初めての果実

「初めての口付けは、果実の味がするのだそうですよ」


唐突なシンの言葉に、ユダは目を瞬かせた。


「そうなのか?」

「はい。先程読んでいた書物にそう書かれていましたから」


恐らく本当のことでしょうと、そう言ったシンにユダは苦笑をこぼす。
書物に書かれたこと全てが真実ではないだろうに、それを事実だと信じているあたりが実にシンらしかった。


「……ユダ?」


苦笑されたのが気になったのか、怪訝な顔をしてみてくるシンに、ユダは『なんでもない』と首を横に振って話題を戻す。


「で、その果実というのはどんな味なんだ?」

「食べたことがないので分かりませんが、なんでも酸味があってとても苦いのだそうです」

「ほぉ」

「でも、初めての口付けがそのような味だったら、正直嫌ですね。
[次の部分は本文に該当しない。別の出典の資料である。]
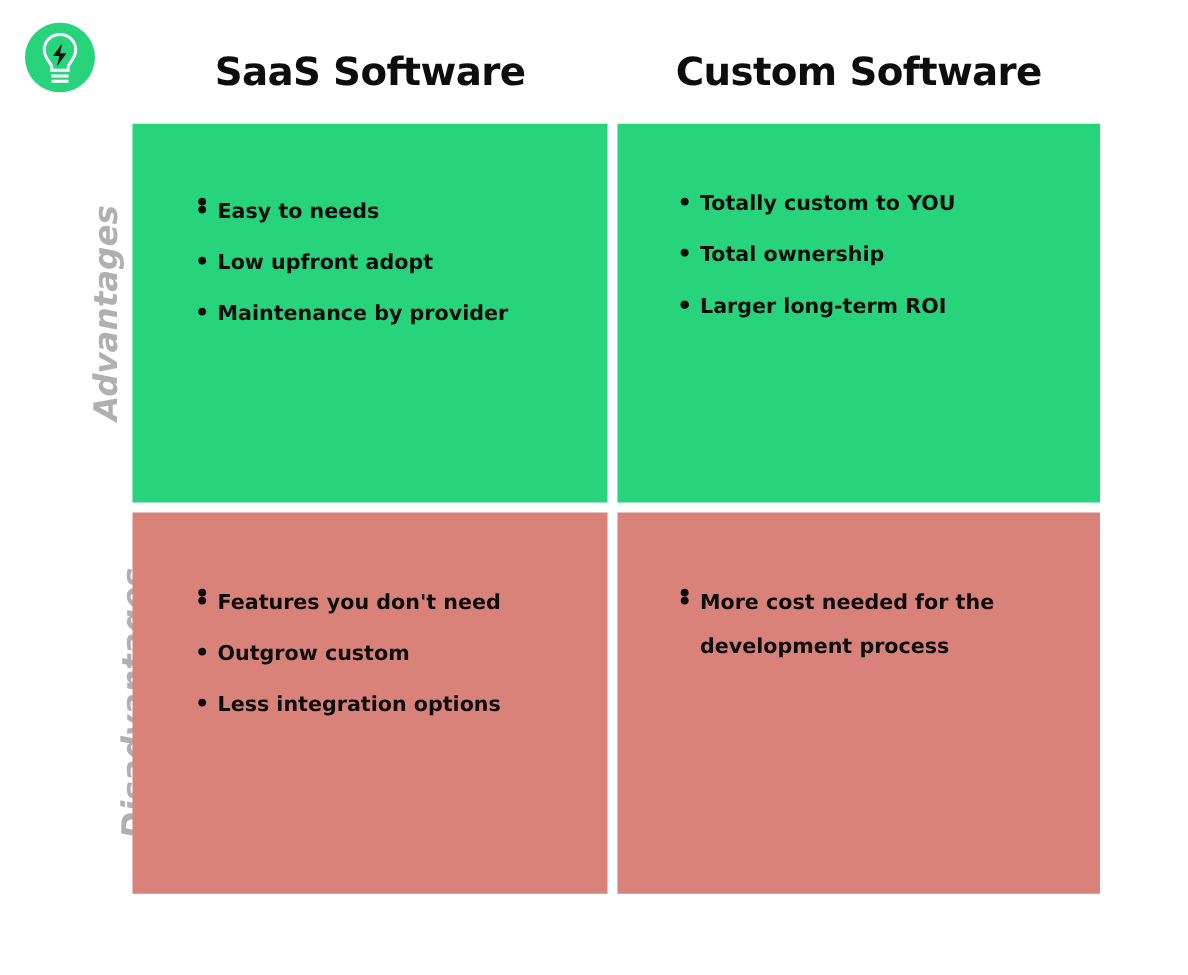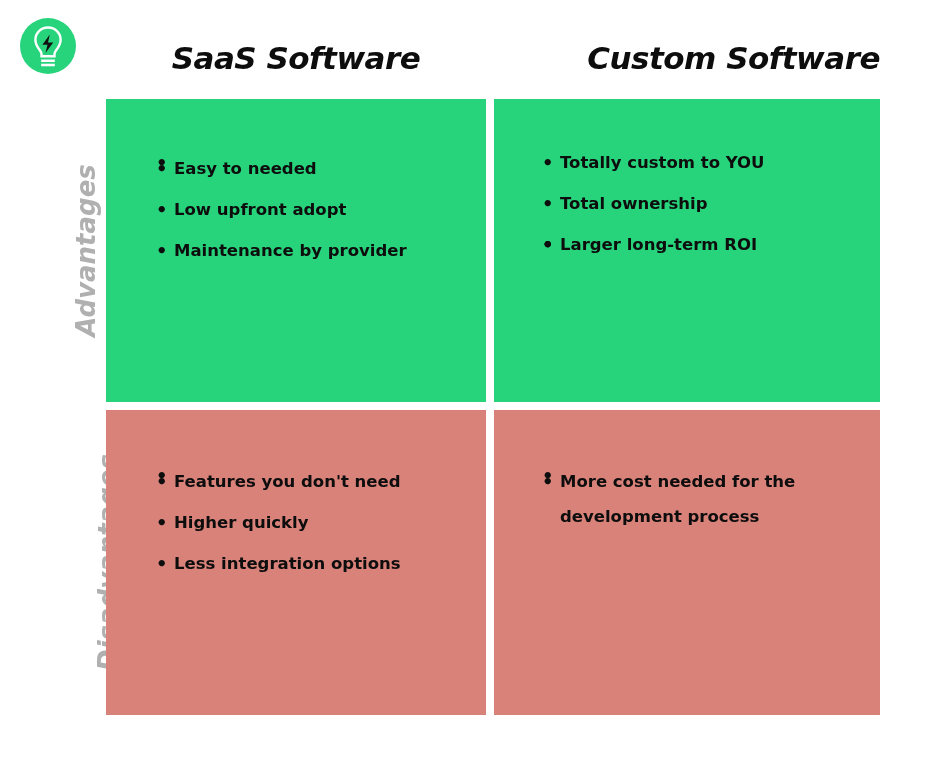--- a/index.html
+++ b/index.html
@@ -33,7 +33,6 @@
     text-align: center;
     font-family: "DejaVu Sans", sans-serif;
     font-weight: bold;
-    font-style: italic;
     font-size: 31px;
     letter-spacing: -0.5px;
     color: #0d0d0d;

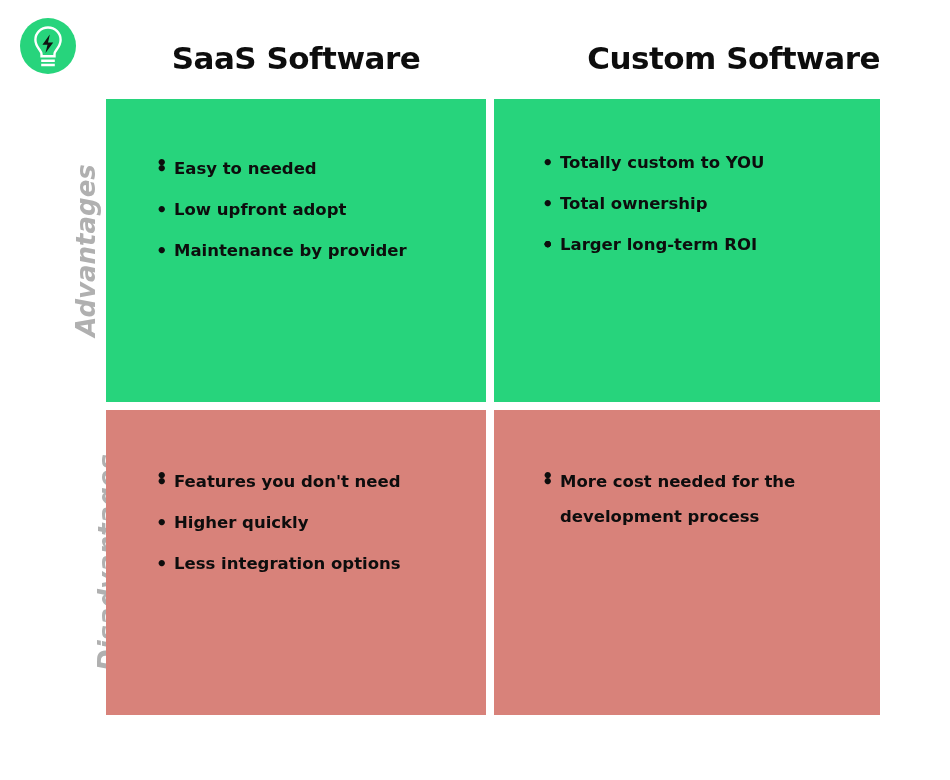--- a/index.html
+++ b/index.html
@@ -136,7 +136,7 @@
 </div>
 
 <div class="col-header" id="header-col-0" style="color: rgb(13, 13, 13);">SaaS Software</div>
-<div class="col-header" id="header-col-1" style="color: rgb(13, 13, 13); text-align: right;">Custom Software</div>
+<div class="col-header" id="header-col-1" style="color: rgb(13, 13, 13);">Custom Software</div>
 
 <div class="row-label" id="row-label-0" style="color: rgb(176, 176, 176);">
   <span class="rot">Advantages</span>

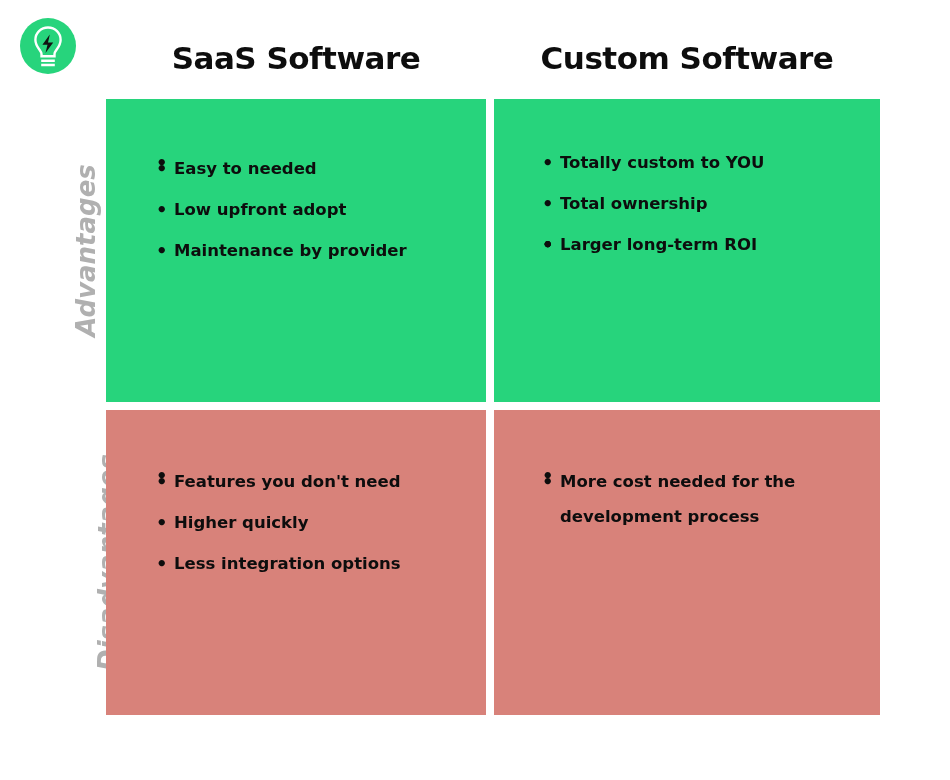--- a/index.html
+++ b/index.html
@@ -150,7 +150,7 @@
   <div class="cell" id="cell-0-0" style="background: rgb(39, 212, 124);">
     <ul>
         <li><span class="bullet">•</span></li>
-        <li><span class="bullet">•</span><span>Easy to needed</span></li>
+        <li><span class="bullet">•</span><span>Easy to needs</span></li>
         <li><span class="bullet">•</span><span>Low upfront adopt</span></li>
         <li><span class="bullet">•</span><span>Maintenance by provider</span></li>
       </ul>

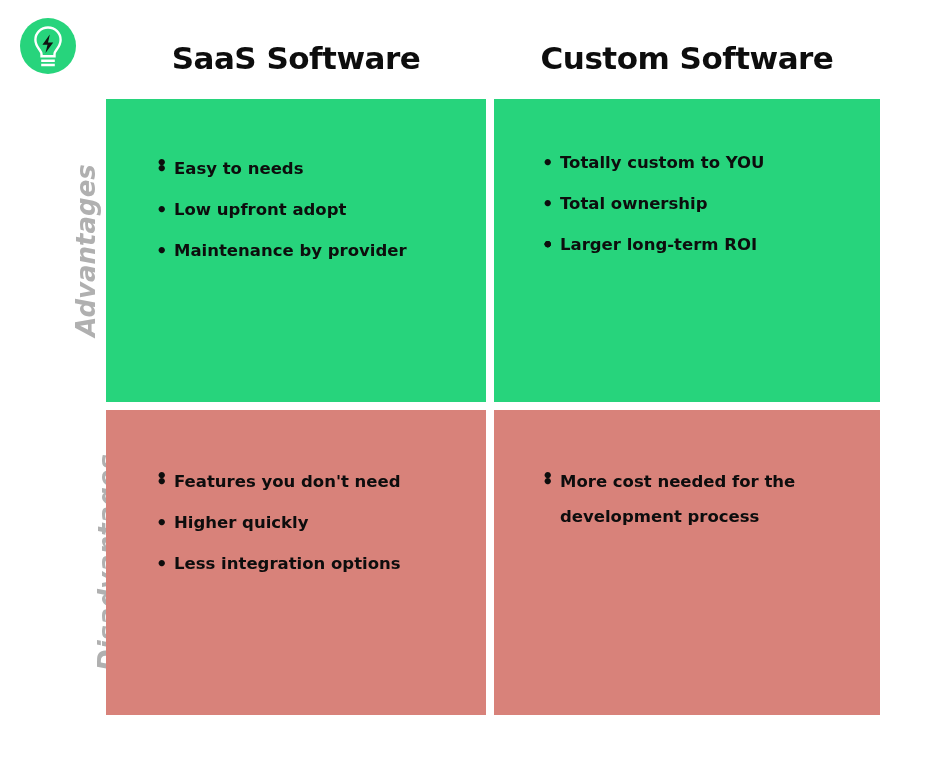--- a/index.html
+++ b/index.html
@@ -170,7 +170,7 @@
     <ul>
         <li><span class="bullet">•</span></li>
         <li><span class="bullet">•</span><span>Features you don't need</span></li>
-        <li><span class="bullet">•</span><span>Higher quickly</span></li>
+        <li><span class="bullet">•</span><span>Outgrow custom</span></li>
         <li><span class="bullet">•</span><span>Less integration options</span></li>
       </ul>
   </div>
そもそも触れるだけの口付けに味覚も何もあるのでしょうか?」


本気で不思議がっているシンに再び苦笑して、ユダは口を開いた。


「お前はされたことがあるのか?」


唐突な問いかけにシンは目を瞬かせた。そんなシンの態度に、ユダの顔は自然と綻ぶ。


「そうか、ないのだな」

「え……」


『何を?』と問いかけるその声ごと、ユダは自分の唇を重ねることで封じた。


「んっ……んんっ……うっん……」


突然の行為に目を見開くシンに構わず、ユダは口付けを深くしていく。唇を離すと、シンは頬を紅潮させて荒い呼吸を繰り返していた。


「な、なにを……」


息も絶え絶えなシンの言葉に、ユダはあっさりと告げる。


「いや、本当に苦い味がするのかと思ってな」

「…………は?」


ぽかんと、呆けた顔をするシンにユダは微笑む。


「お前の読んだ書物の記述は少し間違っているな。酸味はあったが決して苦くはなかったぞ?」


『苦いと書いてある個所を甘酸っぱいに訂正するべきだ』と口にするユダに、シンは怒っているとも恥ずかしがっているとも取れる顔で赤面した。


「ユダっ!!」

「……そんな怒鳴ることでもないだろう? 口付けの一つや二つ、減るものでもないのだし」

「ひ、一つや二つって……」


そういう問題ではありませんと言外に告げるシンに、悪かったと詫びを込めてもう一度口付けたユダだったが、不思議なことに甘酸っぱい味はしなかった。


あの味がするのは、たった一度だけらしい……。